Há coisas mais importantes que a esperança

Filipe Diniz
Os votos de bom ano têm certamente uma origem milenar. Provavelmente remontam à revolução neolítica, à influência do ciclo das estações nos bons ou nos maus anos agrícolas, ou seja, em desejar que factores que os humanos não dominavam pudessem contribuir para melhorar a sua vida.
Naturalmente que essas memórias se foram historicamente diversificando e densificando, envoltas em factores religiosos e em outras aspirações, desejos e celebrações, rituais de convivência que ganham dinâmica e valor social próprio e atribuem sentido ao viver colectivo.
E temos, claro, os votos de bom ano que, graças primeiro à rádio e depois à televisão, os governantes se passaram a achar na obrigação de transmitir anualmente.

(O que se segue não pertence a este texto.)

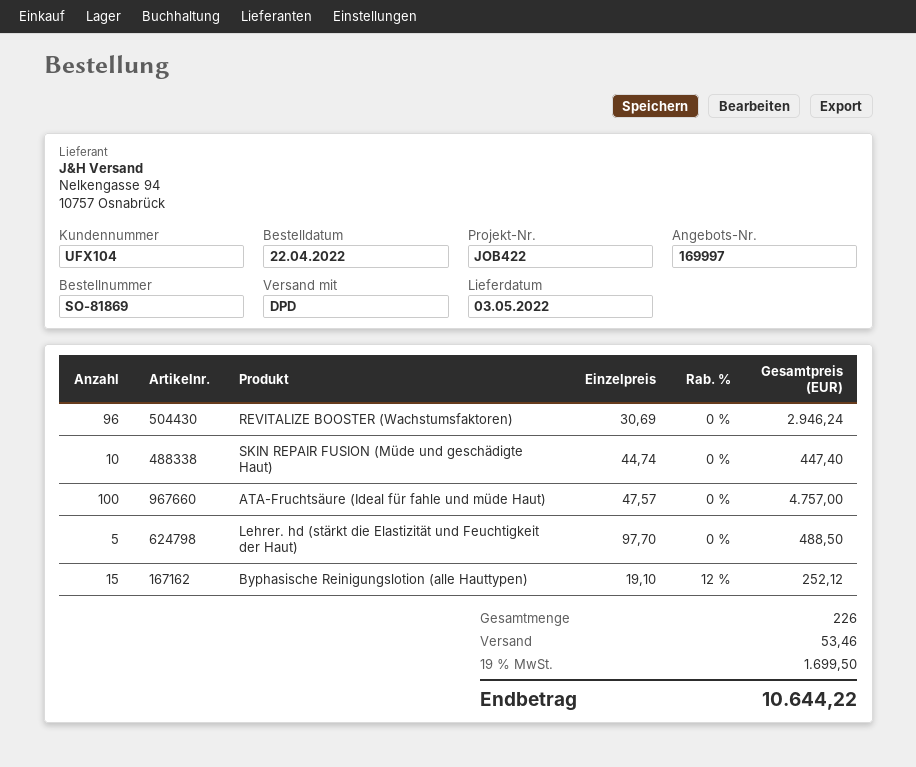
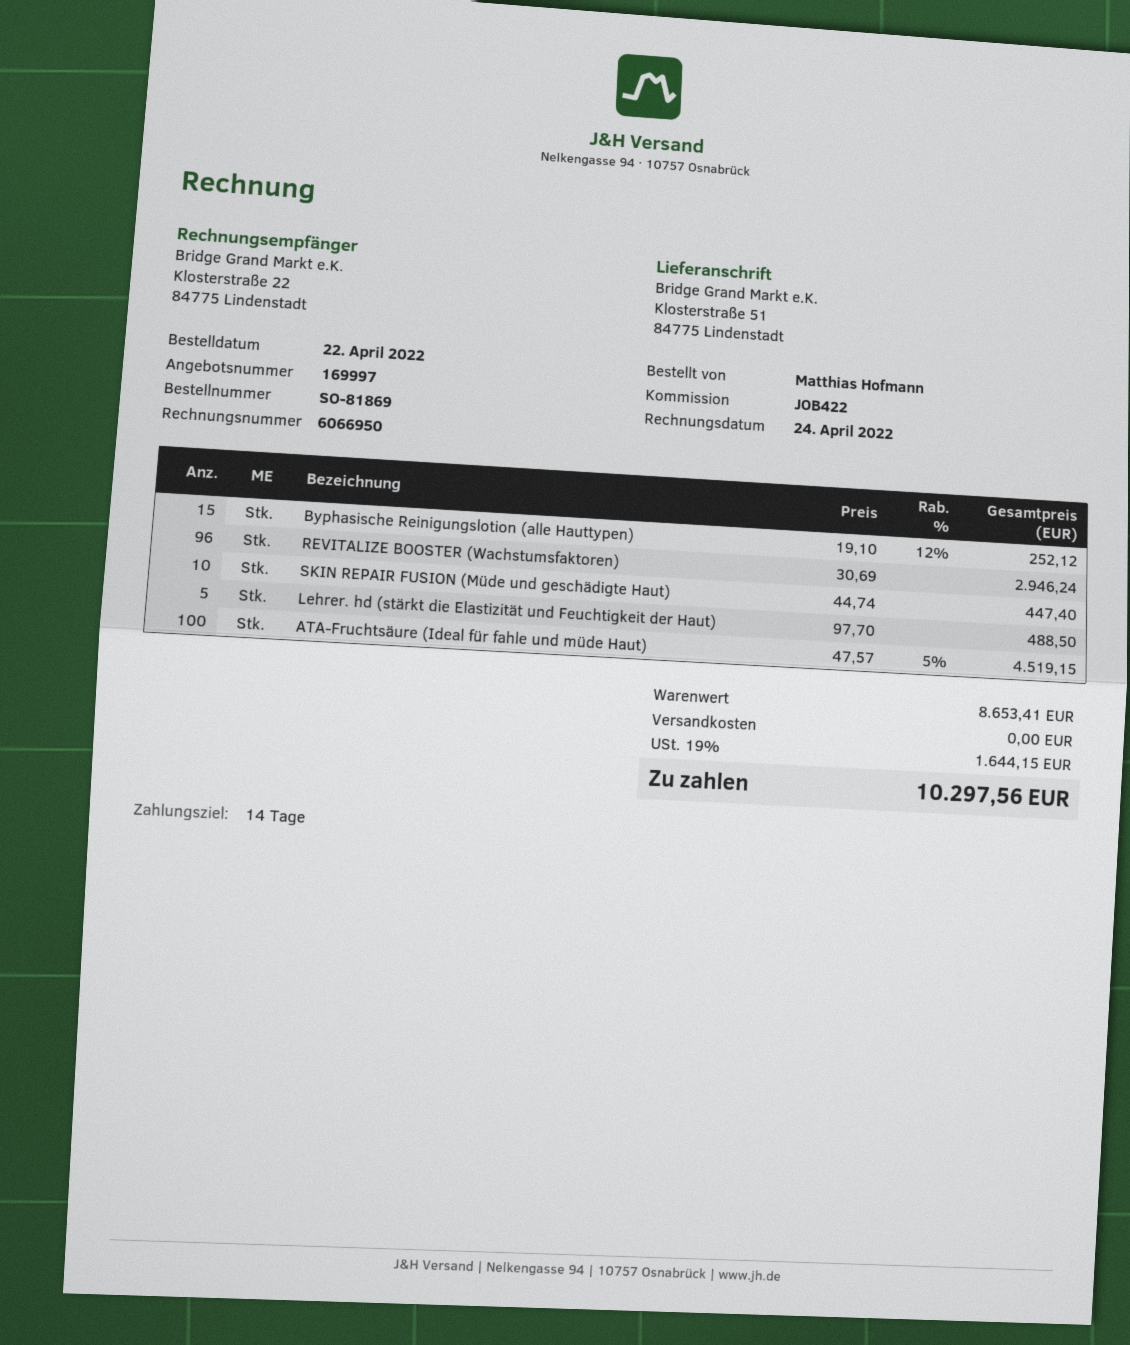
ATA-Fruchtsäure (Ideal für fahle und müde Haut): 100 x 47.57 = 4757.00 -> 100 x 47.57 - 5% = 4519.15
shipping: 53.46 -> 0.00
tax: 19% = 1699.50 -> 19% = 1644.15
total: 10644.22 -> 10297.56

Quanto aos que nos vêm governando, ainda não começaram a falar e já sabemos que palavras-chave vão utilizar: «pro­blemas», «di­fi­cul­dades», «re­cu­pe­ração», «so­li­da­ri­e­dade», «fra­ter­ni­dade», «es­pe­rança». Lemos a mensagem de Sócrates e lá estão todas, cumprindo rigorosamente o ritual hipócrita que a época impõe a este género de políticos.
Curiosamente, há apenas duas semanas (DN, 16.12.2009) um outro profissional do género escrevia o oposto. Trata-se, claro, de Mário Soares, em crónica intitulada «Pessimismo nacional», traçando um quadro negro do ambiente nacional para, em seguida, desancar nos «pes­si­mistas pro­fis­si­o­nais».
Estão bem um para o outro os dois personagens, um a querer convencer que a política que conduziu o País à crise pode agora fazer o País sair dela, outro a responsabilizar tudo e todos, menos o Governo do seu próprio partido e a desastrosa política de direita de que foi o primeiro e um dos maiores responsáveis.
Tal como os agricultores neolíticos, Sócrates «tem esperança». «Tem esperança» na recuperação da economia, «tem esperança» na resolução dos problemas. Como a sua política não justifica essa esperança, deve esperar que a recuperação da economia e a resolução dos problemas caiam do céu.
Diz o lugar-comum, erradamente, que a esperança é a última a morrer. Para os trabalhadores e para o povo há outras coisas bem mais importantes do que a esperança: a determinação combativa, a convicção de que o futuro se constrói com as próprias mãos, a coragem e a unidade na luta. São elas, e não a esperança, a garantia de uma vida melhor.